By adopting A.M. No. 25-11-28-SC, the Supreme Court has placed the Philippines to be among the first few nations to have established a formal domain specific governance framework that places artificial intelligence under the discipline of constitutional values, judicial ethics, human accountability, and the rule of law.
CLICK HERE FOR FULL COPY OF THE RESOLUTION: Governance Framework on the Use of Human-Centered Augmented Intelligence in the Judiciary
The Supreme Court of the Philippines has issued one of the most consequential public-sector AI governance measures yet seen in the country. Through A.M. No. 25-11-28-SC, adopted on February 18, 2026, the Court approved the Governance Framework on the Use of Human-Centered Augmented Intelligence in the Judiciary, a document that is both legally significant and institutionally ambitious, beyond just a ceremonial policy statement about innovation. It is a binding governance framework that tries to answer a harder question: how should a constitutional court permit the use of artificial intelligence in the administration of justice without weakening human judgment, due process, and public trust?
That question is no longer theoretical. Courts around the world are confronting the spread of AI-assisted transcription, legal research, drafting support, translation, document review, analytics, and public-facing digital services. At the same time, legal systems are also contending with AI-related risks that are especially dangerous in justice settings: hallucinated authorities, embedded bias, opaque decision-making, data leakage, automated overreliance, and the temptation to confuse speed with legitimacy.
The Philippine Supreme Court’s framework begins from that reality. It recognizes that AI can improve efficiency and expand access to justice, but it also warns that, without appropriate human oversight and control, AI can amplify bias, inequality, discrimination, misinformation, and other forms of harm. In that sense, the document is best understood not as a technology policy alone, but as a rule-of-law response to a structural shift in how legal work is being done.
Its importance lies first in its legal posture. The Court does not treat AI as an irresistible force to which institutions must simply adapt. Nor does it frame AI as inherently suspect and therefore unfit for judicial use. Instead, it adopts a middle course: AI may be used, but only on terms consistent with constitutional duty, ethical responsibility, and institutional control. The resolution expressly grounds itself in Article VIII, Section 5(5) of the Constitution, invoking the Supreme Court’s power to promulgate rules concerning constitutional rights, pleading, practice, procedure, admission to the practice of law, the Integrated Bar, and legal assistance to the underprivileged. That grounding matters. It establishes that AI governance in the justice sector is not merely managerial experimentation. It falls within the Court’s constitutional obligation to protect the integrity of adjudication and the administration of justice.

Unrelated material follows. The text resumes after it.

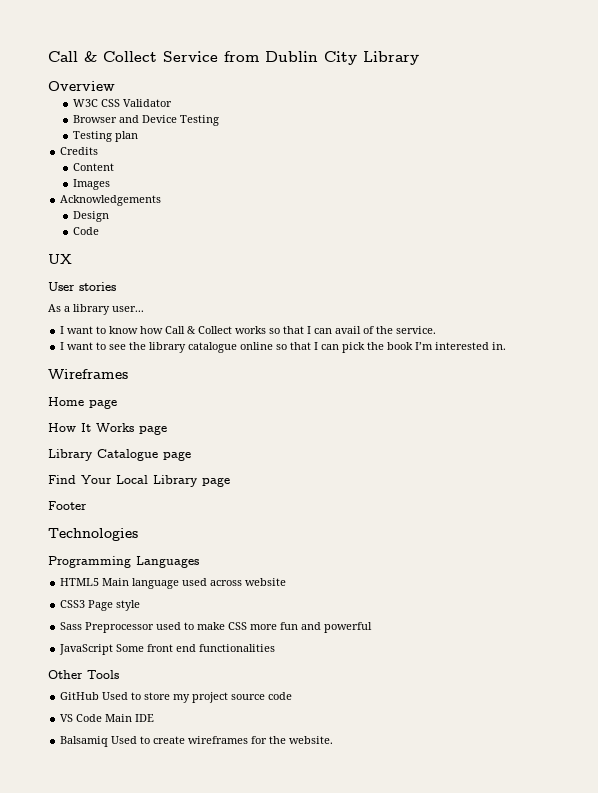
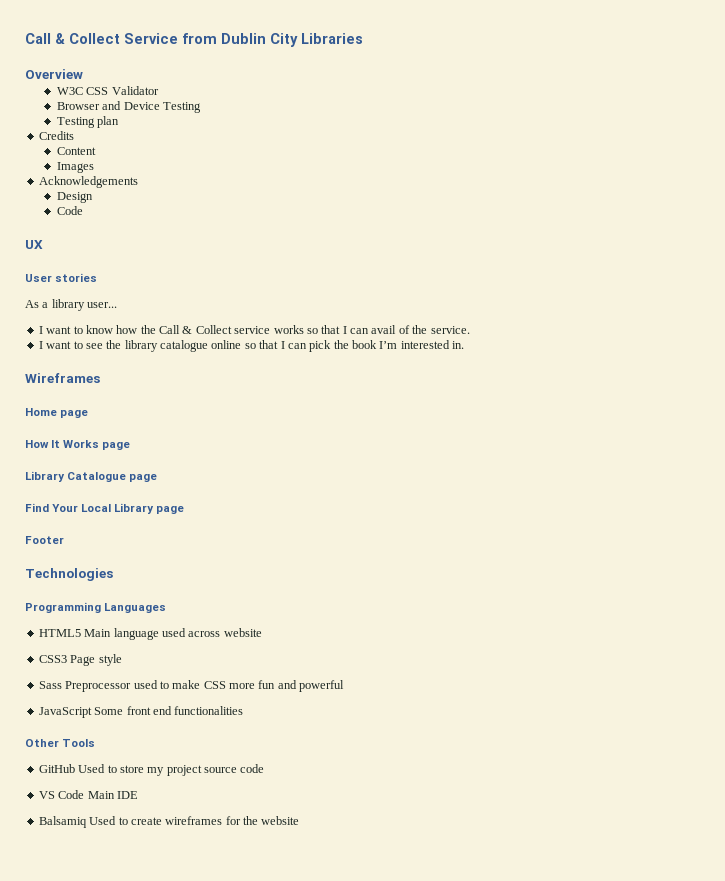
[363,51,419,65] Library -> [301,33,363,44] Libraries
[165,326,233,334] Call & Collect -> [140,325,271,334] the Call & Collect service
[289,736,334,744] website. -> [261,816,300,825] website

The framework’s language is also deliberate. It does not center “artificial intelligence” as an autonomous actor. It uses the phrase “human-centered augmented intelligence,” defined as AI developed, deployed, and used consistently with the framework’s ethical principles and management governance. That wording reflects a deeper legal and institutional choice. The Court is not conceding that machine outputs are substitutes for legal judgment. It is marking out a subordinate role for AI: a support technology that may enhance human work, but cannot supplant the human responsibility at the heart of judging, lawyering, and court administration. The distinction may seem semantic to some readers. In practice, it is foundational. It determines whether AI is understood as an instrument under law or as a quasi-authoritative system operating beside it.

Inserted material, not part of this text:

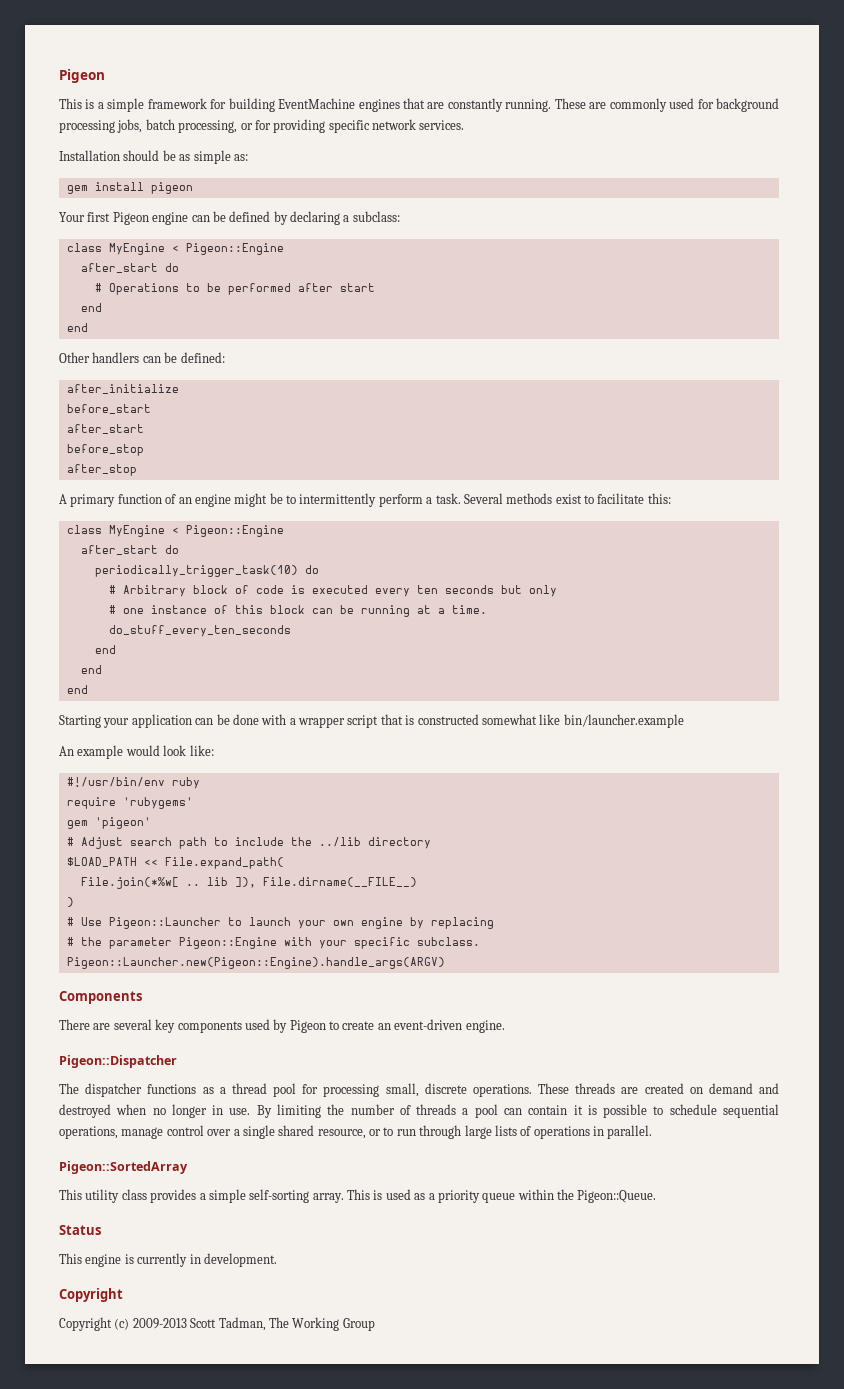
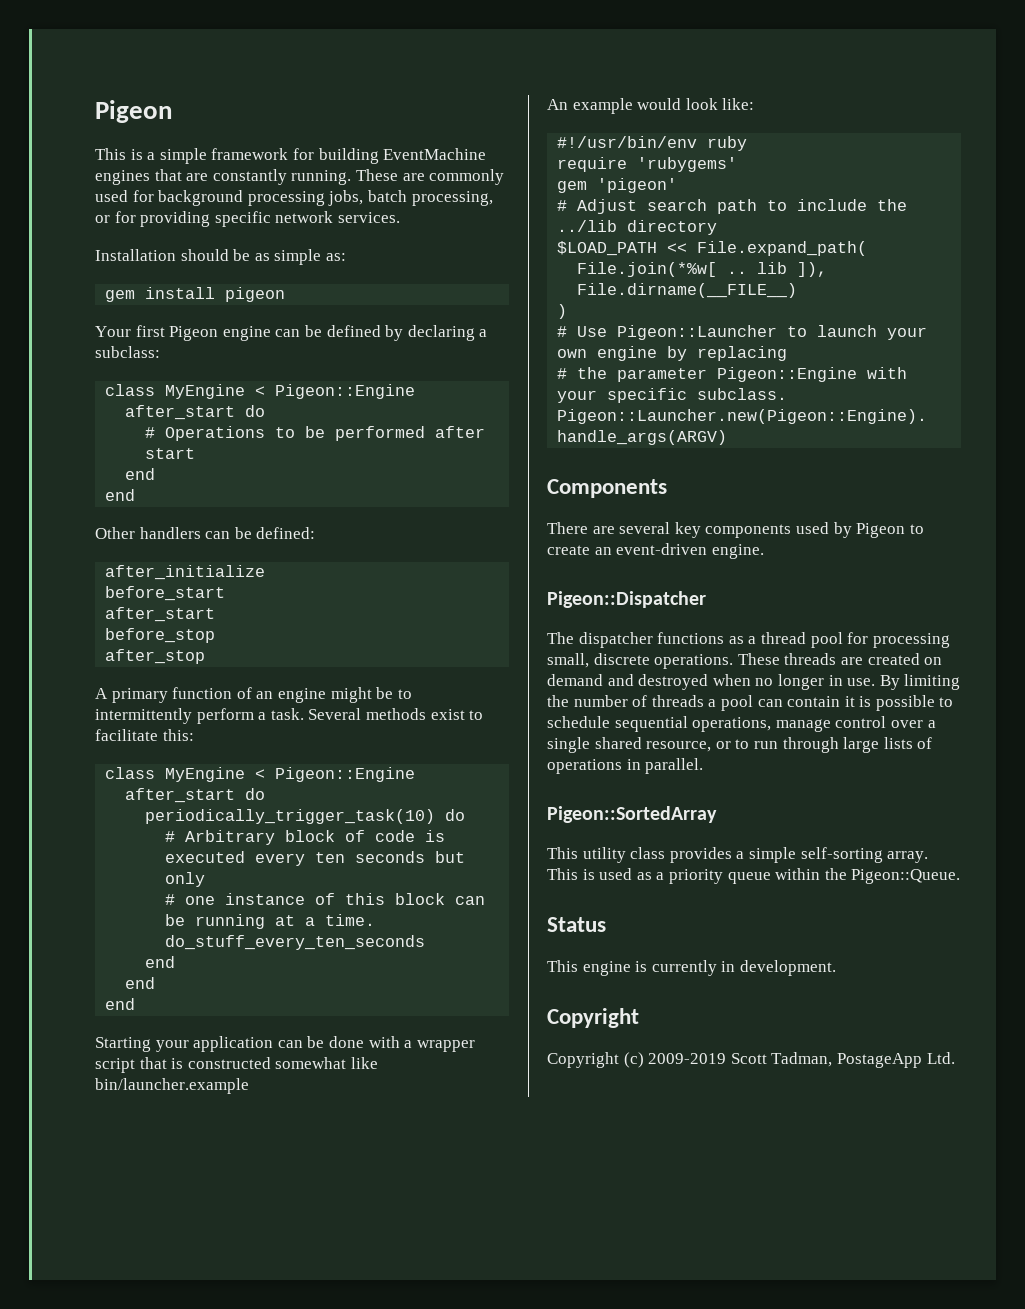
[132,1318,187,1329] 2009-2013 -> [648,1053,727,1064] 2009-2019
[268,1317,375,1331] The Working Group -> [836,1052,955,1068] PostageApp Ltd.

The breadth of the framework is one of its strongest features. It applies not only to justices and judges, but also to court officials and employees, court users, and vendors or third-party organizations involved in the design, development, and use of AI tools on behalf of the Judiciary. That wide scope is not overreach. It reflects a realistic understanding of how AI risk enters institutional systems. Harm does not begin only when a judge sees an output. It can arise upstream in procurement, model design, training data, deployment decisions, security architecture, and submission practices by lawyers and litigants. By covering the full chain of actors, the Court avoids a common weakness in technology policy: focusing on end users while ignoring the infrastructures and incentives that shape the tool long before it reaches the courtroom.
Substantively, the framework is organized around ethical governance and management governance. This is an important design choice. Many AI documents stop at general principles such as fairness, accountability, and transparency, leaving implementation vague. The Supreme Court’s framework does not. It enumerates ethical principles and then links them to governance structures, adoption rules, risk models, procurement requirements, and institutional roles. Even its own executive summary describes the framework as covering two forms of technology governance: first, the ethical principles to be addressed at every stage of the AI life cycle, and second, the operationalization of those principles for the specific needs of the Philippine Judiciary. In other words, the Court is trying to convert high-level values into administrative practice.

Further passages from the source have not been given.